- Brief
A word-for-word reproduction of the data below is needed, with no pictures in it.

- Dataset items
★ ★ ★ ★ ★ ★ ★

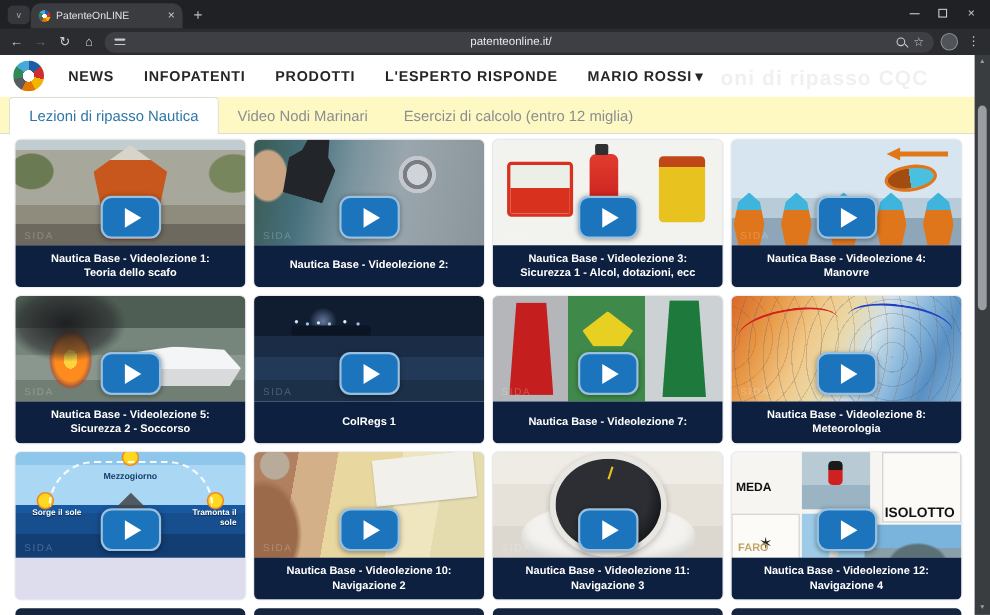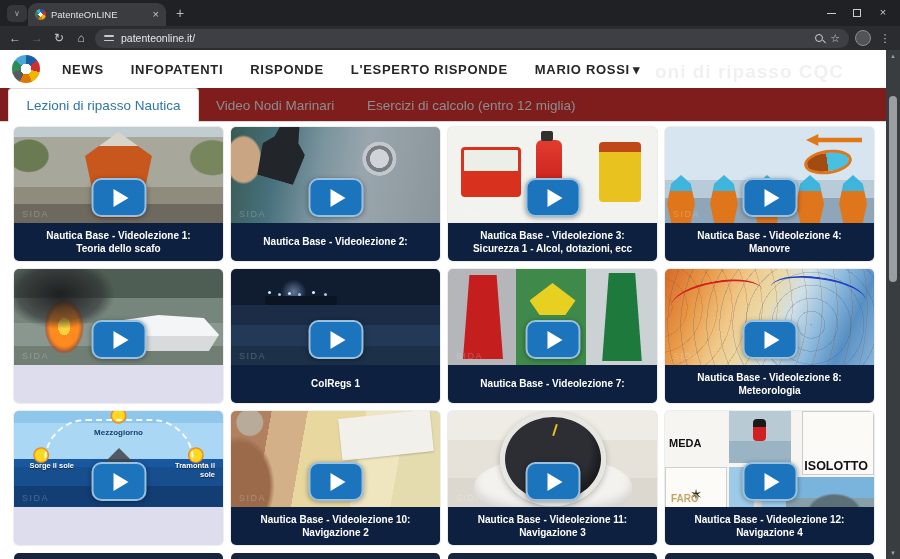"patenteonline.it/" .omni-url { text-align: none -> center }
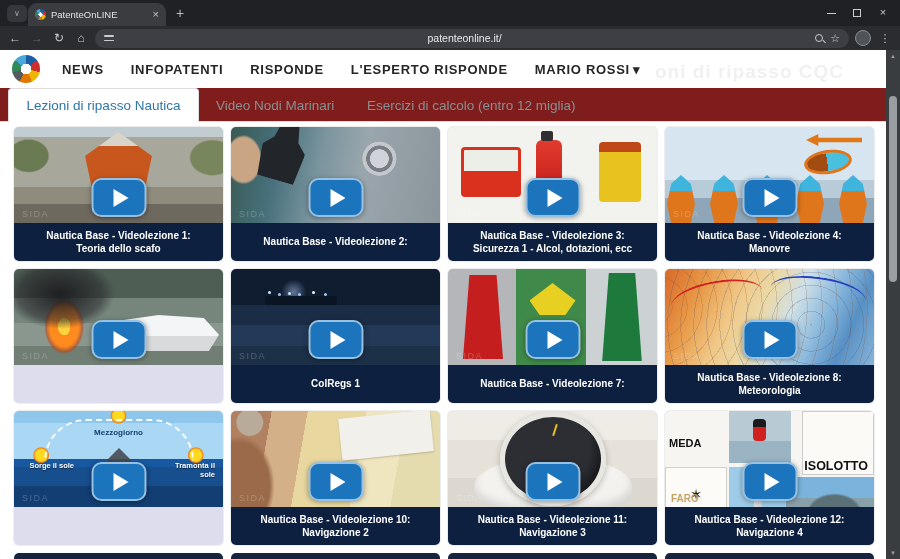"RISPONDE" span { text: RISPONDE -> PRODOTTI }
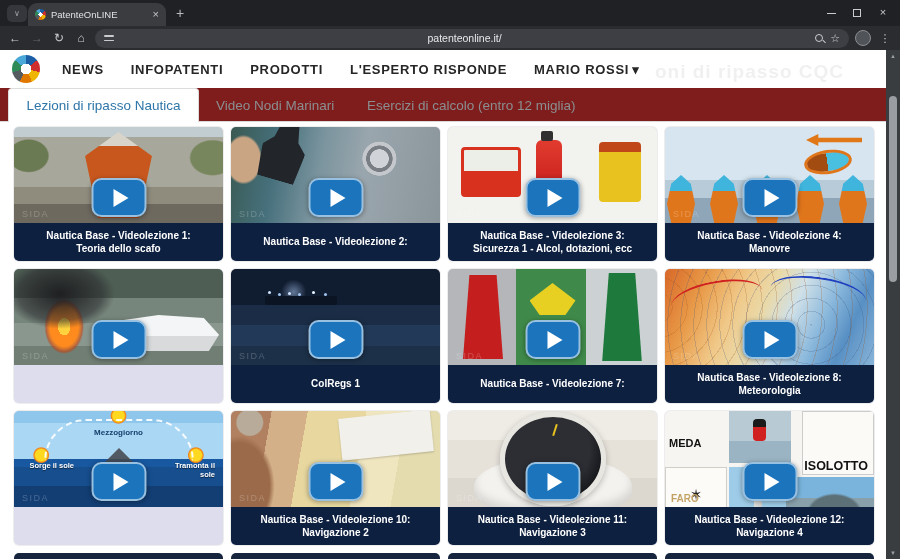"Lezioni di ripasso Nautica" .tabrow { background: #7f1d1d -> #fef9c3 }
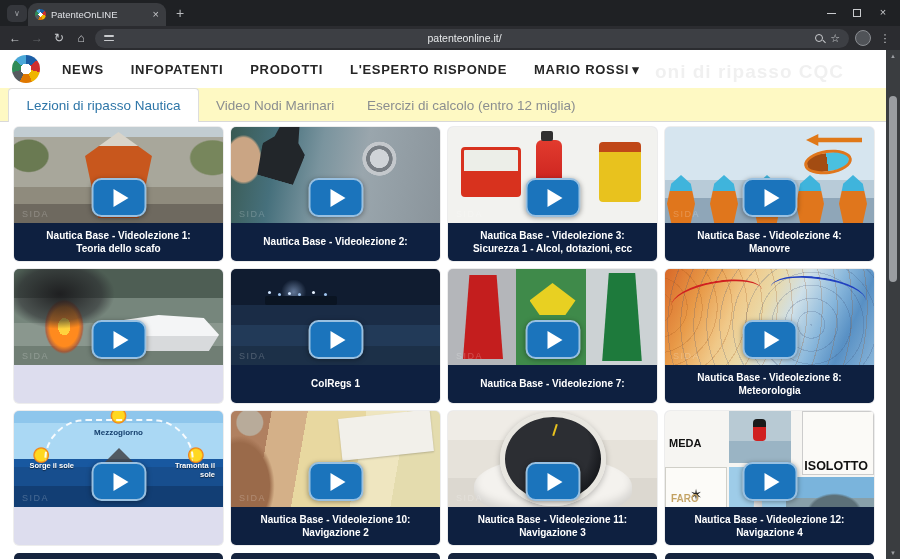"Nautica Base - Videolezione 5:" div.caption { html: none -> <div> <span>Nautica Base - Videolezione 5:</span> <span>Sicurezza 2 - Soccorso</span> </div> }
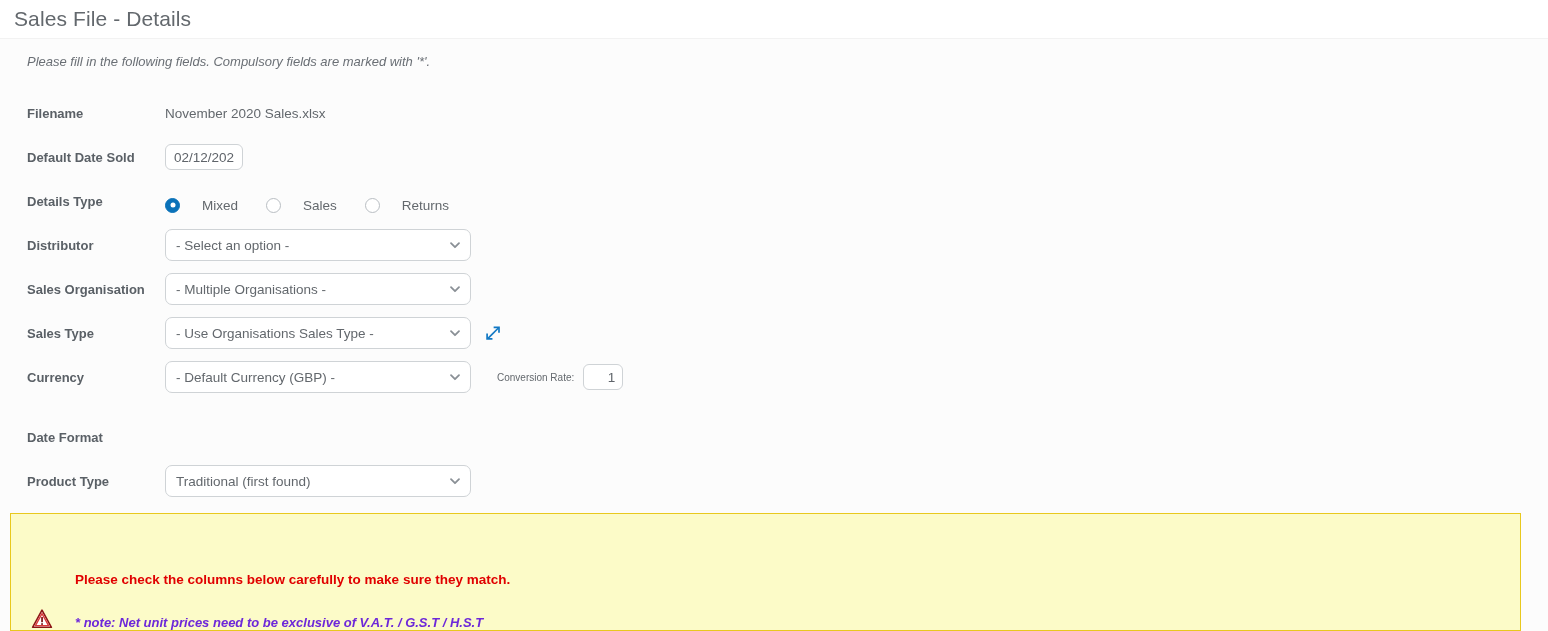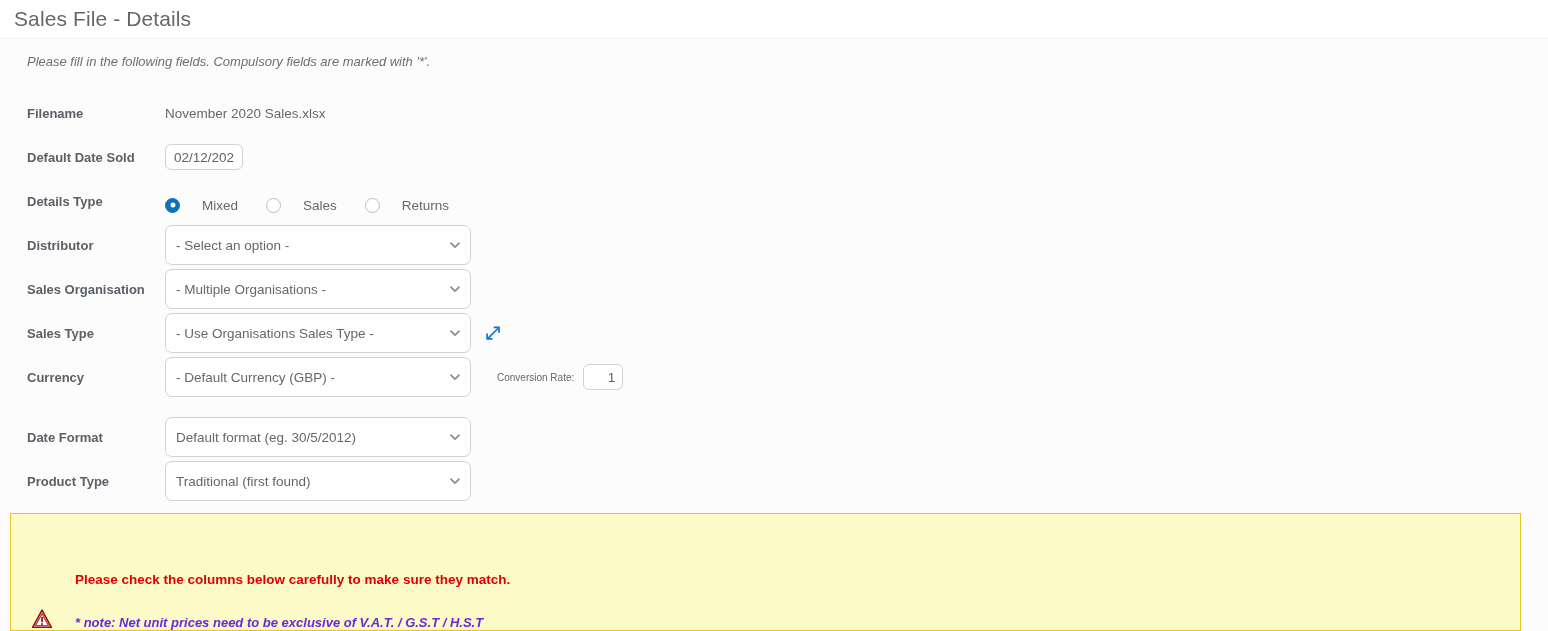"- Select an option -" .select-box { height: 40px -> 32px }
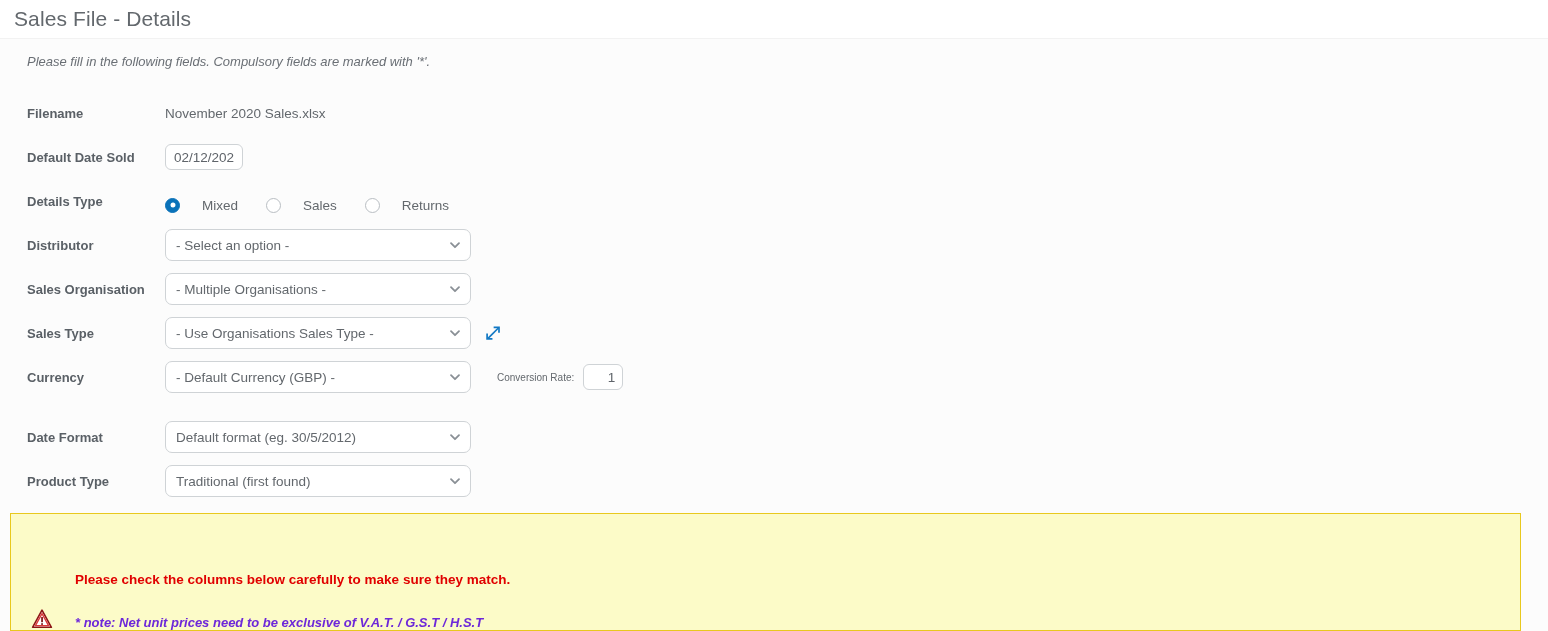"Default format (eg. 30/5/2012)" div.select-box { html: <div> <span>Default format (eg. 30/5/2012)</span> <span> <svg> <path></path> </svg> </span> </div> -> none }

★ ★ ★ ★ ★ ★ ★

- Problem solution
"patenteonline.it/" .omni-url { text-align: none -> center }
"RISPONDE" span { text: RISPONDE -> PRODOTTI }
"Lezioni di ripasso Nautica" .tabrow { background: #7f1d1d -> #fef9c3 }
"Nautica Base - Videolezione 5:" div.caption { html: none -> <div> <span>Nautica Base - Videolezione 5:</span> <span>Sicurezza 2 - Soccorso</span> </div> }
"- Select an option -" .select-box { height: 40px -> 32px }
"Default format (eg. 30/5/2012)" div.select-box { html: <div> <span>Default format (eg. 30/5/2012)</span> <span> <svg> <path></path> </svg> </span> </div> -> none }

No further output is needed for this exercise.